Unfortunately, things haven’t always gone Bernthal’s way. Like every actor, he’s got a fair share of stinkers on his CV. He played a police officer in Oliver Stone’s ill-judged docu-drama World Trade Center and as Dwayne Johnson’s pal in the middling drug thriller Snitch. He also appeared in Roman Polanski’s film The Ghost Writer. It was a critical hit, sure, but working with Polanski in 2010? There’s no excuse for that.
Dud films have been a constant presence in Bernthal’s life, as he explained to Rotten Tomatoes. When asked to give his five favourite films, he began by naming all of the usual suspects – Goodfellas and The Silence of the Lambs – as well as other highly regarded flicks like True Romance and A Prophet. Then came the time for answer number five, and it caught everyone off guard.
“I gotta say DC Cab,” Bernthal admitted, laughing almost as soon as he’d said it, “I know that probably no one else says that.”

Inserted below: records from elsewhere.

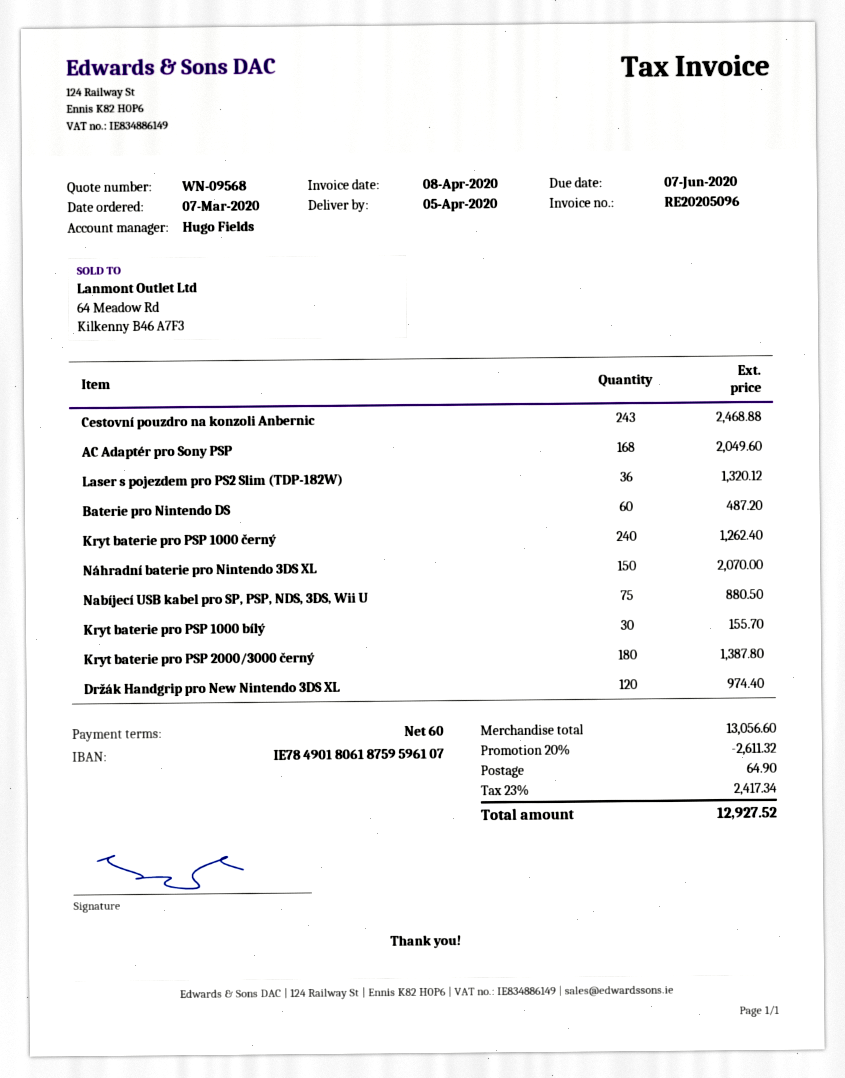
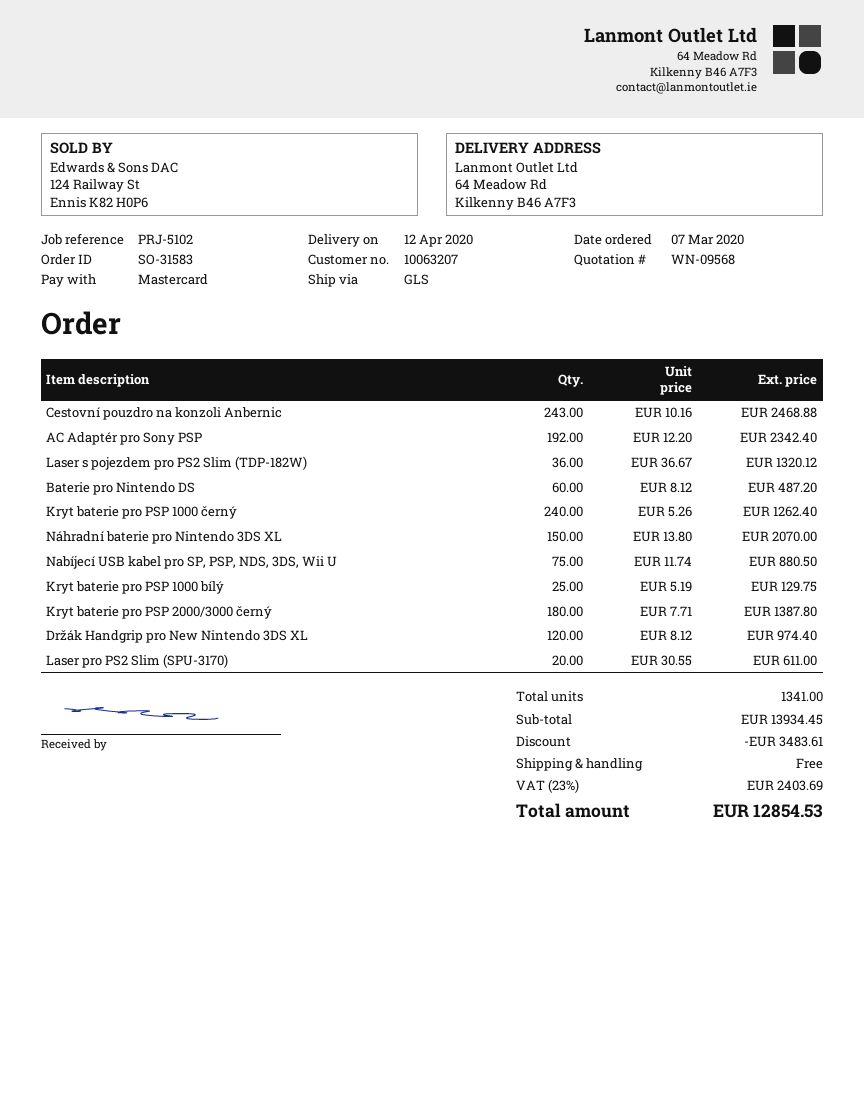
delivery date: 2020-04-05 -> 2020-04-12
AC Adaptér pro Sony PSP: 168 for 2049.60 -> 192 for 2342.40
Kryt baterie pro PSP 1000 bílý: 30 for 155.70 -> 25 for 129.75
Laser pro PS2 Slim (SPU-3170): none -> 20 for 611.00
subtotal: 13056.60 -> 13934.45
discount: 2611.32 -> 3483.61
shipping: 64.90 -> 0.00
tax: 23% = 2417.34 -> 23% = 2403.69
total: 12927.52 -> 12854.53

For those who don’t know (which may well be all of you), DC Cab is a 1983 comedy movie from director Joel Schumacher. Adam Baldwin plays Albert, a mild-mannered man who moves to Washington DC to fulfil his dreams of joining a taxi firm. When the owner of the company, a family friend of Albert’s, is kidnapped, the youngster joins forces with his fellow drivers, led by Mr T’s Samson, to rescue him from his fate.
With an absolutely killer premise like that, you’ll be surprised to learn that DC Cab was a complete bust. All the rest of Bernthal’s choices score in the 1990s on the patented Tomatometer, while this poor thing scrapes over the line with a measly 18%. At least the song ‘The Dream (Hold On to Your Dream’ by Irene Cara (who appears in the film as herself) was something of a minor hit.
None of that matters, though. Not according to Bernthal, anyway. “I’m born and raised DC. I’m DC through and through. It will always be in my heart,” he said, revealing that he and a pal used to rent the movie over and over again on VHS when they were kids. “It shows a little bit of the real D.C. that I think never gets shown in films and television. I just love the movie. I think it’s the only honest D.C. movie ever made, and it’s funny as hell.”
For most people, DC Cab will be little more than an oddity – that time the guy who made Batman Forever teamed up with the bloke from The A-Team. For Jon Bernthal, however, it represents a special time in his life and a special place in his heart. At the end of the day, isn’t that what movies are all about?